The KAI-19 was a high performance, all-metal sailplane, built with advanced techniques in the USSR in the early 1960s.

==Design and development==

The KAI-15 was designed by a team led by P. Kamychev and built at the Kazan Aviation Institute (KAI), flying in 1963. It had chemically milled metal wings to reduce weight and highly polished wing surfaces in an attempt to maintain laminar flow over them, together with a low profile fuselage to minimize drag.

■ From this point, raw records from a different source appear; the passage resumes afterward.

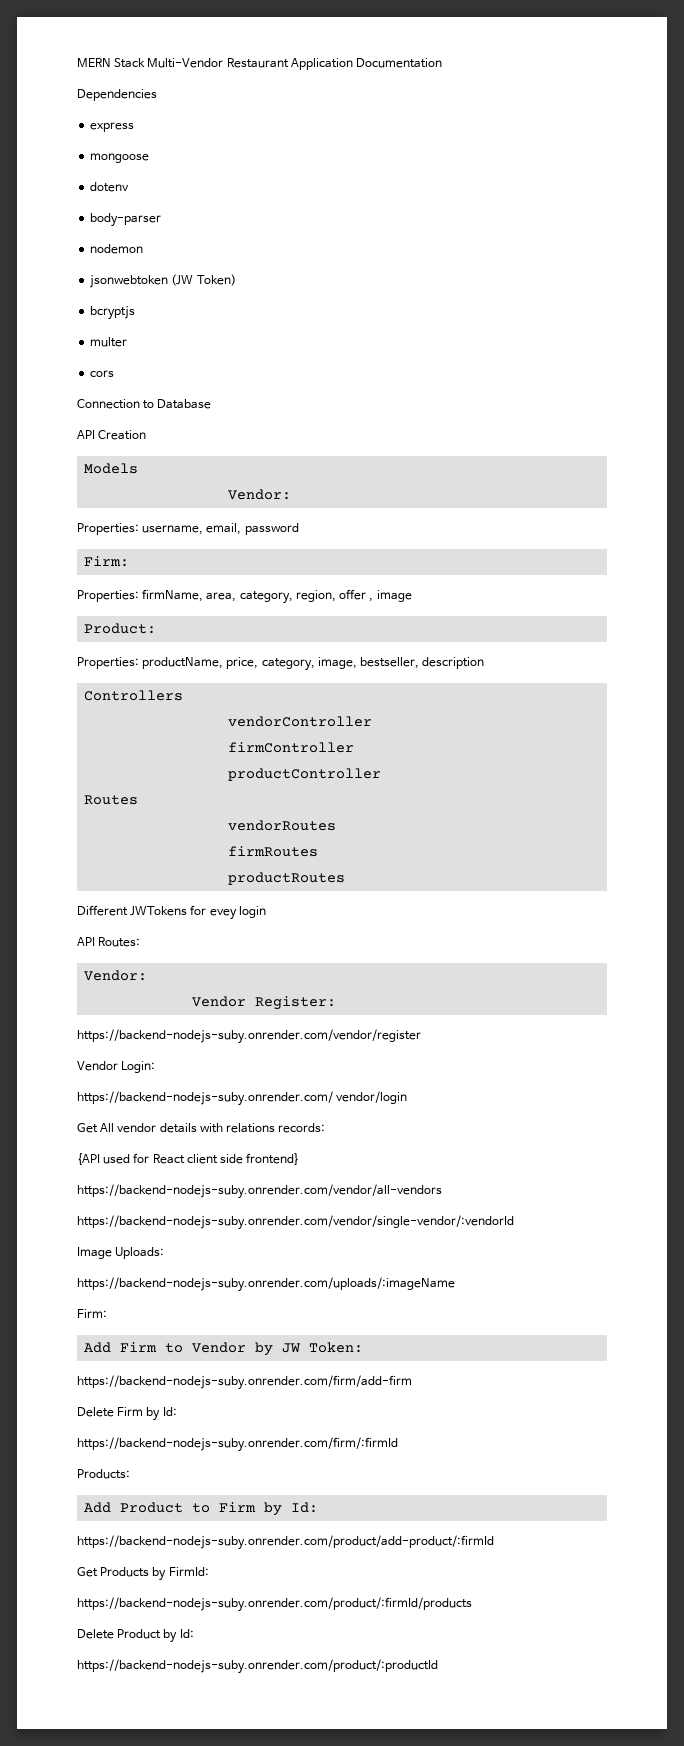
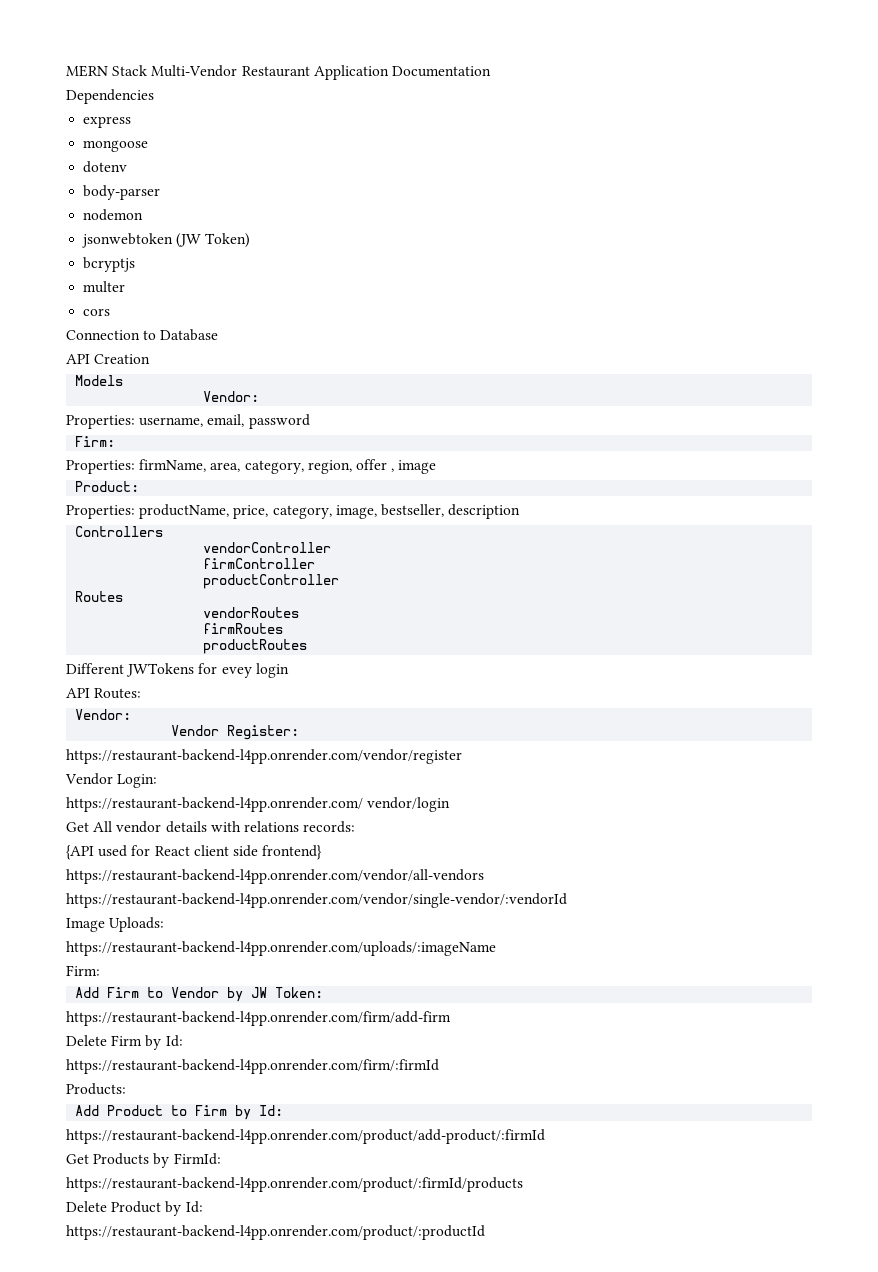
- https://backend-nodejs-suby.onrender.com/vendor/register
+ https://restaurant-backend-l4pp.onrender.com/vendor/register
- https://backend-nodejs-suby.onrender.com/ vendor/login
+ https://restaurant-backend-l4pp.onrender.com/ vendor/login
- https://backend-nodejs-suby.onrender.com/vendor/all-vendors
- https://backend-nodejs-suby.onrender.com/vendor/single-vendor/:vendorId
+ https://restaurant-backend-l4pp.onrender.com/vendor/all-vendors
+ https://restaurant-backend-l4pp.onrender.com/vendor/single-vendor/:vendorId
- https://backend-nodejs-suby.onrender.com/uploads/:imageName
+ https://restaurant-backend-l4pp.onrender.com/uploads/:imageName
- https://backend-nodejs-suby.onrender.com/firm/add-firm
+ https://restaurant-backend-l4pp.onrender.com/firm/add-firm
- https://backend-nodejs-suby.onrender.com/firm/:firmId
+ https://restaurant-backend-l4pp.onrender.com/firm/:firmId
- https://backend-nodejs-suby.onrender.com/product/add-product/:firmId
+ https://restaurant-backend-l4pp.onrender.com/product/add-product/:firmId
- https://backend-nodejs-suby.onrender.com/product/:firmId/products
+ https://restaurant-backend-l4pp.onrender.com/product/:firmId/products
- https://backend-nodejs-suby.onrender.com/product/:productId
+ https://restaurant-backend-l4pp.onrender.com/product/:productId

The all-metal shoulder-mounted wings were built around single spars. Their skins were chemically milled to reduce thickness from 800 μm at the roots to 600 μm at the tips while maintaining the original 1200 μm thickness over the spars. They had laminar flow profiles and were tetrahedral in plan out to small salmon tip fairings. Each wing carried a two part aileron and three part flap, all sandwich-cored metal structures.

Its all-metal, semi-monocoque fuselage was slender, with a maximum cross-sectional area of 0.36 m^{2} This was achieved by giving the pilot a strongly reclined position under a two-piece canopy that occupied almost all the fuselage forward of the wing leading edge. Unusually, the cockpit was equipped with oxygen for high altitude flight. Behind the wing the fuselage tapered further to a cantilever T-tail. The broad vertical tail was essentially tetragonal in profile, with a generous rudder. The horizontal tail was also tetragonal but much smaller in area.

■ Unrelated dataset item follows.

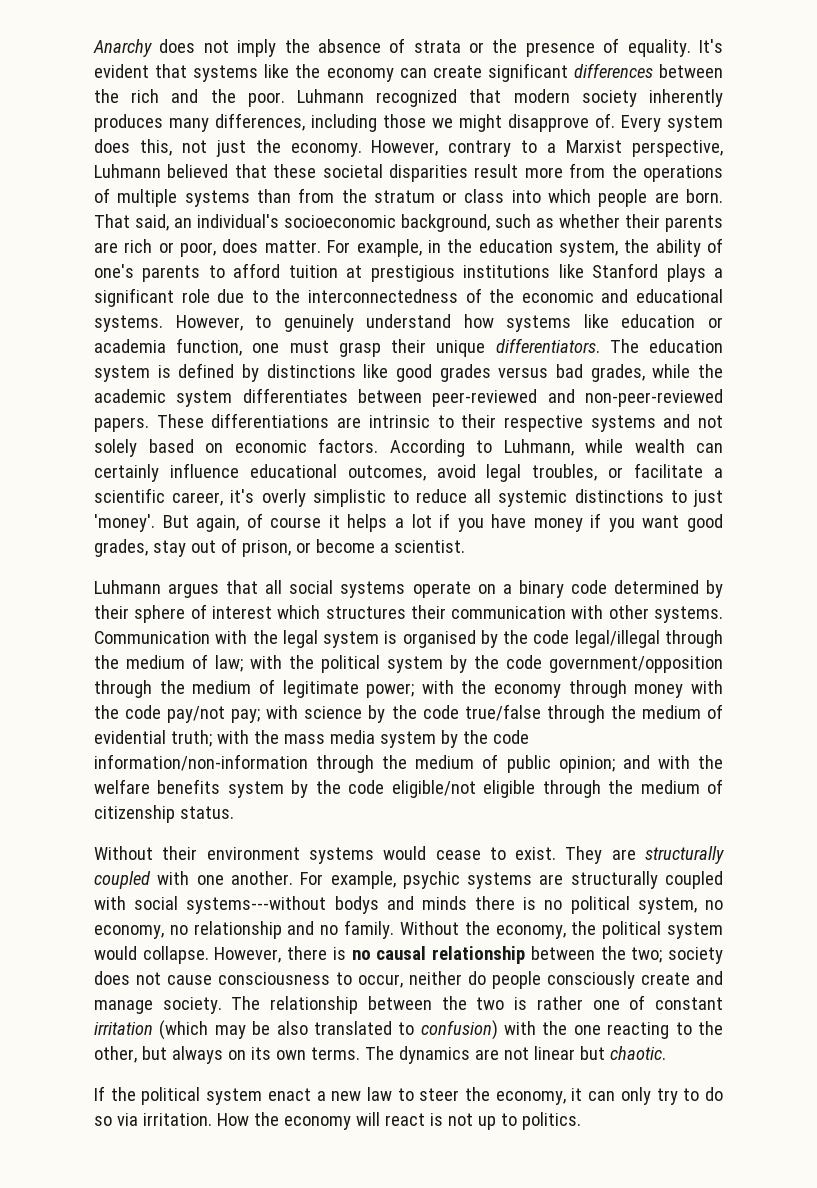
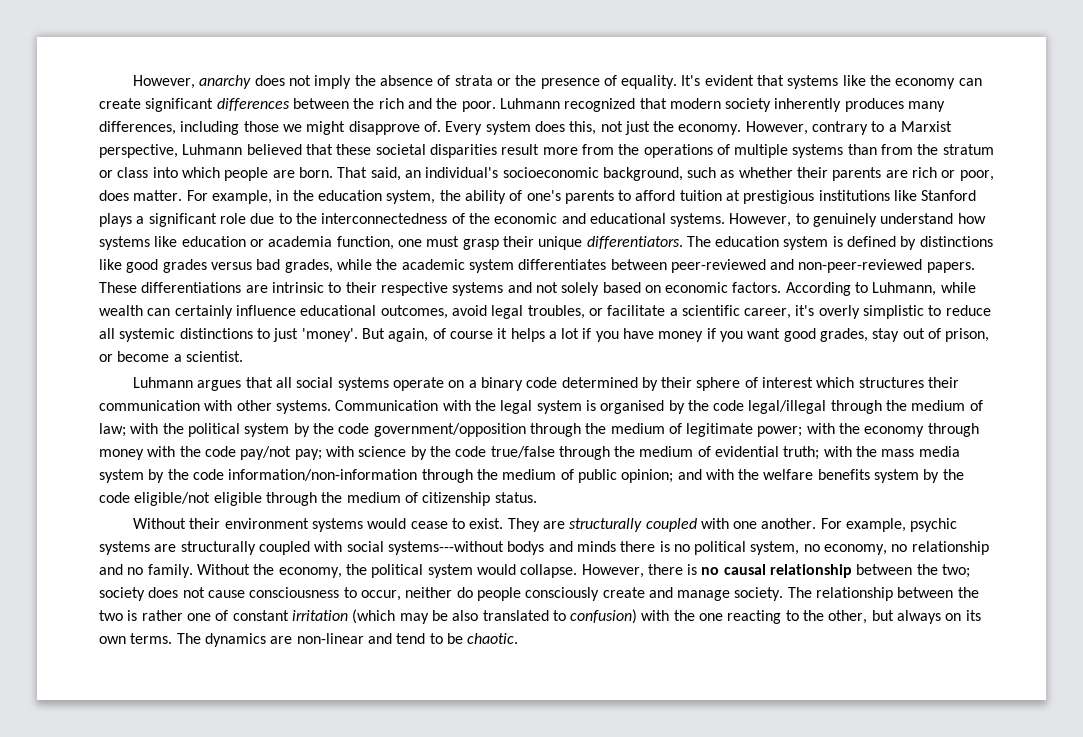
- Anarchy does not imply the absence of strata or the presence of equality.
+ However, anarchy does not imply the absence of strata or the presence of equality.
- The dynamics are not linear but chaotic.
- If the political system enact a new law to steer the economy, it can only try to do so via irritation. How the economy will react is not up to politics.
+ The dynamics are non-linear and tend to be chaotic.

The KAI-19 landed on an electrically operated, fully retractable monowheel with an oleo strut and a disc brake.

It was able to launch with a total of 136 L of water ballast. About half of this was in the fuselage, the rest in the wings.

==Operational history==

Not much is known about its history, beyond a probable first flight year of 1963 and a 1966 report that it had been under test for some months.

==Aircraft on display==

- An unmarked KAI-19 is displayed in the Central Russian Air Force Museum, Monino.